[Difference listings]

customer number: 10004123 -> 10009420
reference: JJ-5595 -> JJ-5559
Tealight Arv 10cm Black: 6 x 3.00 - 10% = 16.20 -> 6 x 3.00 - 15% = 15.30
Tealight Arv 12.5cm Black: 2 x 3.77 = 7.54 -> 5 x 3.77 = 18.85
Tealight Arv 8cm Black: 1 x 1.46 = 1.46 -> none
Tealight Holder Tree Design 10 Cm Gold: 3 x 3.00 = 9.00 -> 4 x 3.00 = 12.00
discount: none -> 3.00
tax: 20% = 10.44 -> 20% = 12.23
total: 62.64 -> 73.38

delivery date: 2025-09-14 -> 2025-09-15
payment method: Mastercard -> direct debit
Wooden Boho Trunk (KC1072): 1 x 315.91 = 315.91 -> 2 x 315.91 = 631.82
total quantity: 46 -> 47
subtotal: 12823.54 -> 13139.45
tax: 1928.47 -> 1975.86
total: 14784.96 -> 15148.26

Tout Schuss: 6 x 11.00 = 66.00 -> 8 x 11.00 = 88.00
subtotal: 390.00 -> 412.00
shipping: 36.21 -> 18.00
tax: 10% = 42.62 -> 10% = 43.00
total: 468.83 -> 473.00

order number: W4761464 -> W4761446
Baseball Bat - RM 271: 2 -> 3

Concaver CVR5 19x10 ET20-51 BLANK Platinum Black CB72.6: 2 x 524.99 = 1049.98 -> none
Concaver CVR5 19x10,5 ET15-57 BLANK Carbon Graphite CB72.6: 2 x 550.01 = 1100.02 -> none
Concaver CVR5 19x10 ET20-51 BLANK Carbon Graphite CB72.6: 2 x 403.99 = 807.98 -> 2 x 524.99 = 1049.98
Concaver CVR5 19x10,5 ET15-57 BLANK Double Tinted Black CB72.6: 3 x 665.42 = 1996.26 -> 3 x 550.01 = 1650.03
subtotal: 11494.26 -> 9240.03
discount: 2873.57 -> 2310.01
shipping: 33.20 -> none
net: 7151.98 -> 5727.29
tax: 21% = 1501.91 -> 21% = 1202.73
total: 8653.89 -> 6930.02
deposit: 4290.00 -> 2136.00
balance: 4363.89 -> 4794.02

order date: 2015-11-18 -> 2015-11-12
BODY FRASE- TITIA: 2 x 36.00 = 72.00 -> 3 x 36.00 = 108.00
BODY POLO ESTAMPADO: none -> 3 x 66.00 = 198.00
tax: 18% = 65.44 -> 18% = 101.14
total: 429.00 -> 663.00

What to work on
From the entries above, write out only the lines starting at the line that holds "total: 14784.96 -> 15148.26" and ending at the line that holds "tax: 18% = 65.44 -> 18% = 101.14", keeping both and matching them exactly.

Reply to the exercise
total: 14784.96 -> 15148.26

Tout Schuss: 6 x 11.00 = 66.00 -> 8 x 11.00 = 88.00
subtotal: 390.00 -> 412.00
shipping: 36.21 -> 18.00
tax: 10% = 42.62 -> 10% = 43.00
total: 468.83 -> 473.00

order number: W4761464 -> W4761446
Baseball Bat - RM 271: 2 -> 3

Concaver CVR5 19x10 ET20-51 BLANK Platinum Black CB72.6: 2 x 524.99 = 1049.98 -> none
Concaver CVR5 19x10,5 ET15-57 BLANK Carbon Graphite CB72.6: 2 x 550.01 = 1100.02 -> none
Concaver CVR5 19x10 ET20-51 BLANK Carbon Graphite CB72.6: 2 x 403.99 = 807.98 -> 2 x 524.99 = 1049.98
Concaver CVR5 19x10,5 ET15-57 BLANK Double Tinted Black CB72.6: 3 x 665.42 = 1996.26 -> 3 x 550.01 = 1650.03
subtotal: 11494.26 -> 9240.03
discount: 2873.57 -> 2310.01
shipping: 33.20 -> none
net: 7151.98 -> 5727.29
tax: 21% = 1501.91 -> 21% = 1202.73
total: 8653.89 -> 6930.02
deposit: 4290.00 -> 2136.00
balance: 4363.89 -> 4794.02

order date: 2015-11-18 -> 2015-11-12
BODY FRASE- TITIA: 2 x 36.00 = 72.00 -> 3 x 36.00 = 108.00
BODY POLO ESTAMPADO: none -> 3 x 66.00 = 198.00
tax: 18% = 65.44 -> 18% = 101.14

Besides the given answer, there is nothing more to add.